• [EXERCISE DATA]:
━━━━━━━━━━
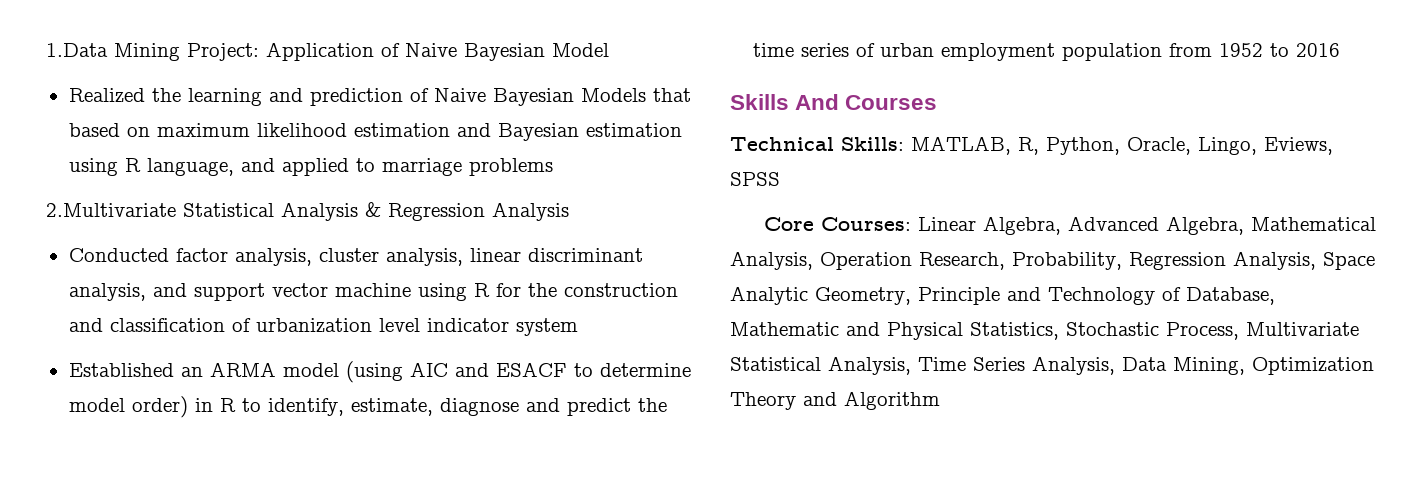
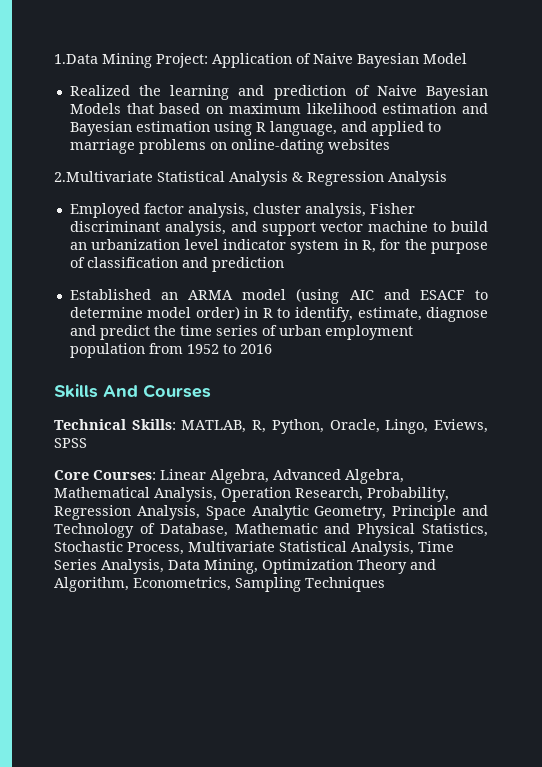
(553, 167) none -> [209,139,390,154] on online-dating websites
[68,248,169,262] Conducted -> [69,203,140,218] Employed
[469,248,521,262] linear -> [369,203,415,214] Fisher
[417,283,678,301] [68,318,578,336] using R for the construction and classification of urbanization level indicator system -> [433,221,488,232] [69,239,489,254] [69,257,284,272] to build an urbanization level indicator system in R, for the purpose of classification and prediction
[844,391,940,410] Algorithm -> [54,577,385,592] Algorithm, Econometrics, Sampling Techniques

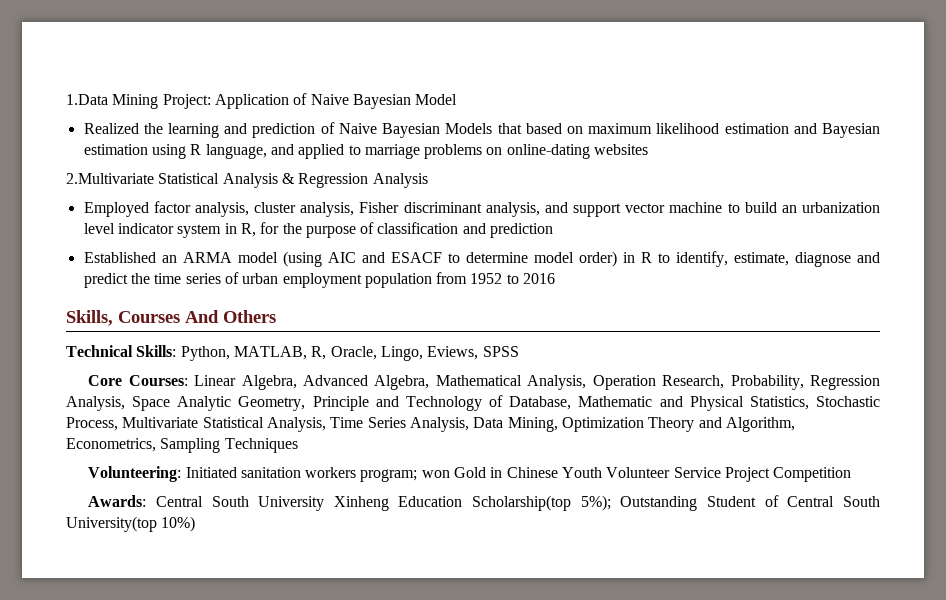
[54,384,211,398] Skills And Courses -> [66,310,276,326] Skills, Courses And Others
(176, 424) none -> [180,346,230,361] Python,
[271,419,324,434] Python, -> (327, 353) none
(385, 584) none -> [88,466,852,482] [88,495,880,511] [66,516,196,532] // Volunteering: Initiated sanitation workers program; won Gold in Chinese Youth Volunteer Service Project Competition // Awards: Central South University Xinheng Education Scholarship(top 5%); Outstanding Student of Central South University(top 10%)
━━━━━━━━━━
• [WORK ITEM]: Write out the records in full and exactly, omitting the pictures they hold.

• [ANSWER BOX]:
(553, 167) none -> [209,139,390,154] on online-dating websites
[68,248,169,262] Conducted -> [69,203,140,218] Employed
[469,248,521,262] linear -> [369,203,415,214] Fisher
[417,283,678,301] [68,318,578,336] using R for the construction and classification of urbanization level indicator system -> [433,221,488,232] [69,239,489,254] [69,257,284,272] to build an urbanization level indicator system in R, for the purpose of classification and prediction
[844,391,940,410] Algorithm -> [54,577,385,592] Algorithm, Econometrics, Sampling Techniques

[54,384,211,398] Skills And Courses -> [66,310,276,326] Skills, Courses And Others
(176, 424) none -> [180,346,230,361] Python,
[271,419,324,434] Python, -> (327, 353) none
(385, 584) none -> [88,466,852,482] [88,495,880,511] [66,516,196,532] // Volunteering: Initiated sanitation workers program; won Gold in Chinese Youth Volunteer Service Project Competition // Awards: Central South University Xinheng Education Scholarship(top 5%); Outstanding Student of Central South University(top 10%)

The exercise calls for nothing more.